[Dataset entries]
***

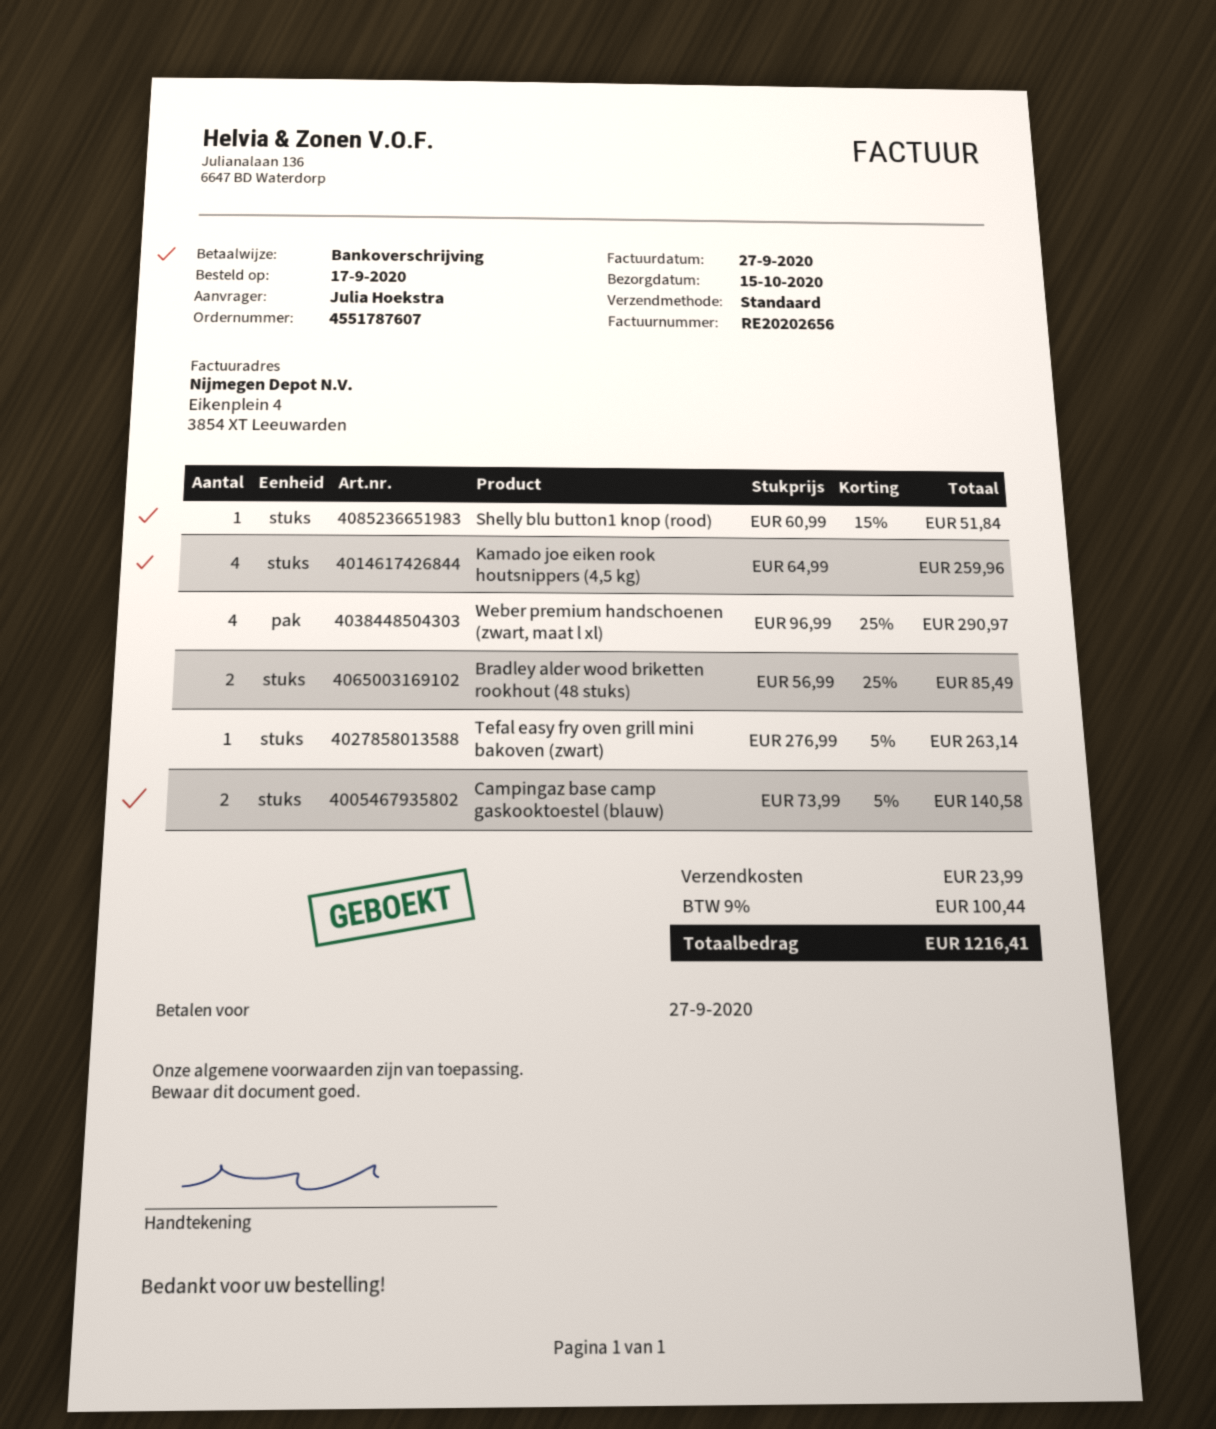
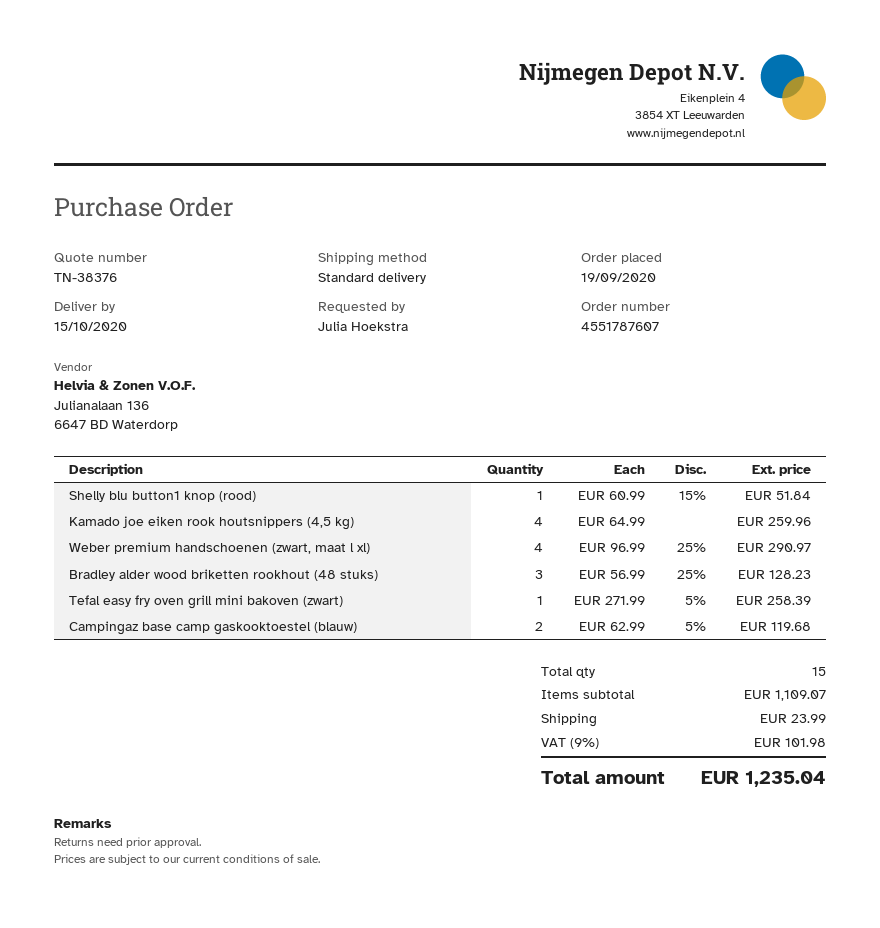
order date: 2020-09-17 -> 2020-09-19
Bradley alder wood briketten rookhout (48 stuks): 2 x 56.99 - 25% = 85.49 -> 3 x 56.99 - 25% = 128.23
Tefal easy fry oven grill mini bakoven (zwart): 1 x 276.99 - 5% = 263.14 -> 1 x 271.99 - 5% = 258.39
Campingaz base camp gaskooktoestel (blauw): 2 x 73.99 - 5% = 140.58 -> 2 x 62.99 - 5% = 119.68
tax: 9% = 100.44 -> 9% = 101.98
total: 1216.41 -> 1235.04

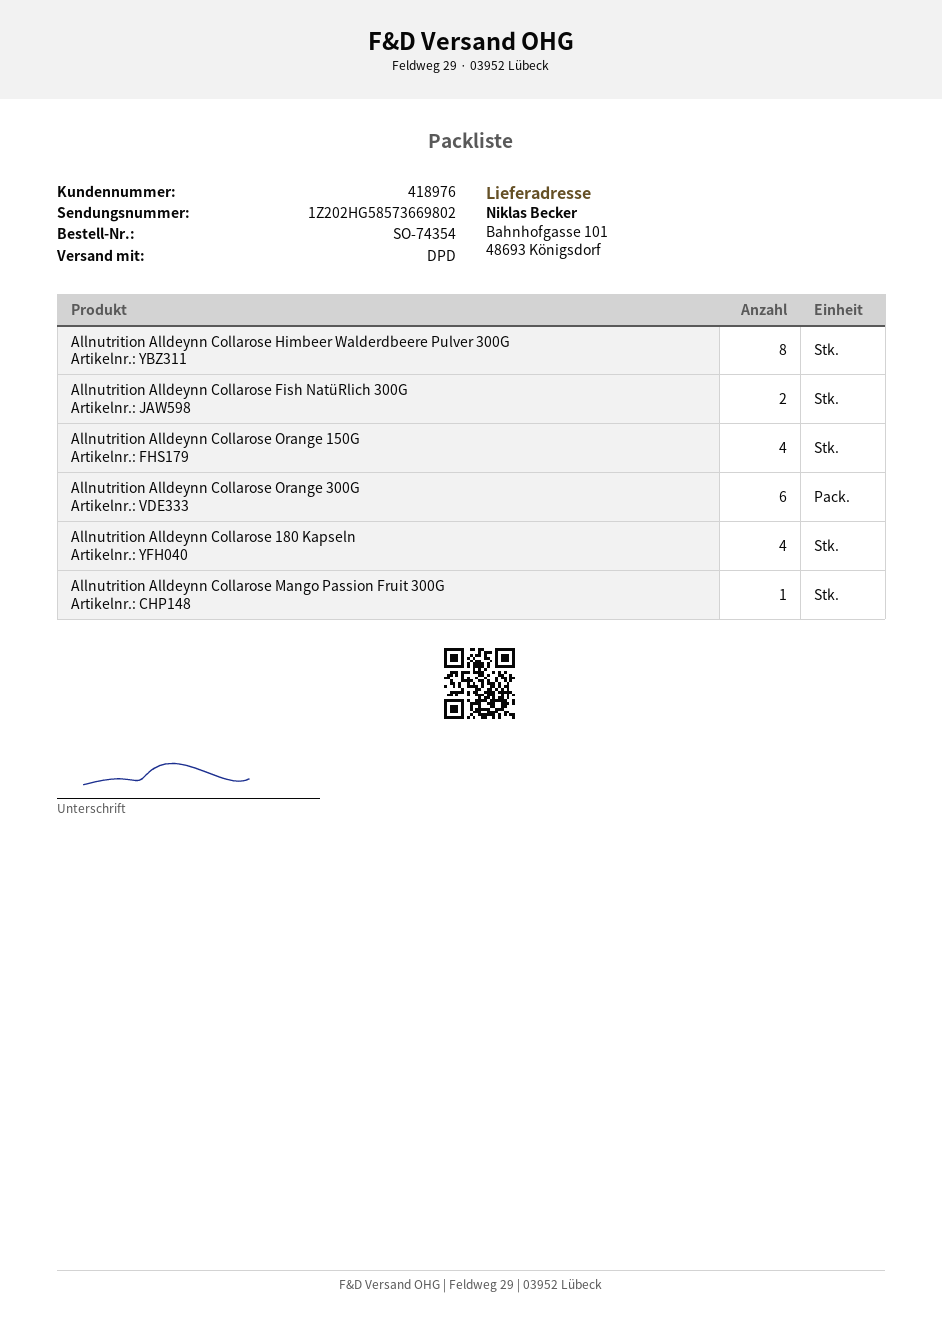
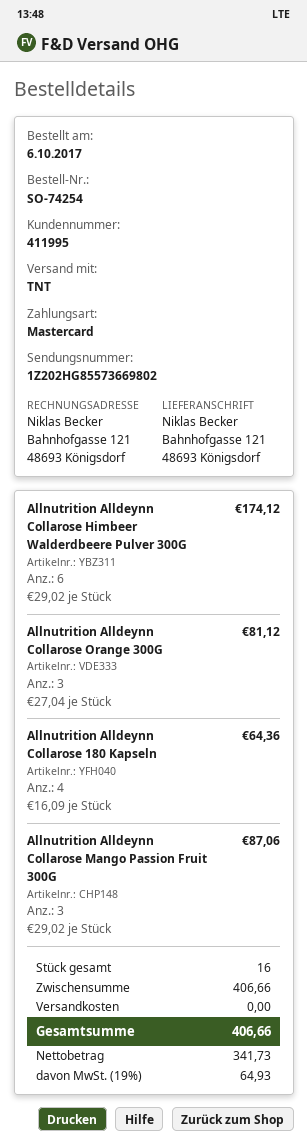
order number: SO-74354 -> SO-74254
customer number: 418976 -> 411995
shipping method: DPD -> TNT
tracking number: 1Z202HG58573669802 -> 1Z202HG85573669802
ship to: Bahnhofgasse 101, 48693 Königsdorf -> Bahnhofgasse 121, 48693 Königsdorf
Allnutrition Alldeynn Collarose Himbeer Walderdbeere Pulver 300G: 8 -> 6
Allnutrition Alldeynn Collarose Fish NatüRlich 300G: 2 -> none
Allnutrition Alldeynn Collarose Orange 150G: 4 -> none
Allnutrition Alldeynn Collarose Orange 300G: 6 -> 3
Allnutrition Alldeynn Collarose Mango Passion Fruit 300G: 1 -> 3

***

● **Work to complete**
Can you repeat every record above exactly, apart from the pictures?

● **Result**
order date: 2020-09-17 -> 2020-09-19
Bradley alder wood briketten rookhout (48 stuks): 2 x 56.99 - 25% = 85.49 -> 3 x 56.99 - 25% = 128.23
Tefal easy fry oven grill mini bakoven (zwart): 1 x 276.99 - 5% = 263.14 -> 1 x 271.99 - 5% = 258.39
Campingaz base camp gaskooktoestel (blauw): 2 x 73.99 - 5% = 140.58 -> 2 x 62.99 - 5% = 119.68
tax: 9% = 100.44 -> 9% = 101.98
total: 1216.41 -> 1235.04

order number: SO-74354 -> SO-74254
customer number: 418976 -> 411995
shipping method: DPD -> TNT
tracking number: 1Z202HG58573669802 -> 1Z202HG85573669802
ship to: Bahnhofgasse 101, 48693 Königsdorf -> Bahnhofgasse 121, 48693 Königsdorf
Allnutrition Alldeynn Collarose Himbeer Walderdbeere Pulver 300G: 8 -> 6
Allnutrition Alldeynn Collarose Fish NatüRlich 300G: 2 -> none
Allnutrition Alldeynn Collarose Orange 150G: 4 -> none
Allnutrition Alldeynn Collarose Orange 300G: 6 -> 3
Allnutrition Alldeynn Collarose Mango Passion Fruit 300G: 1 -> 3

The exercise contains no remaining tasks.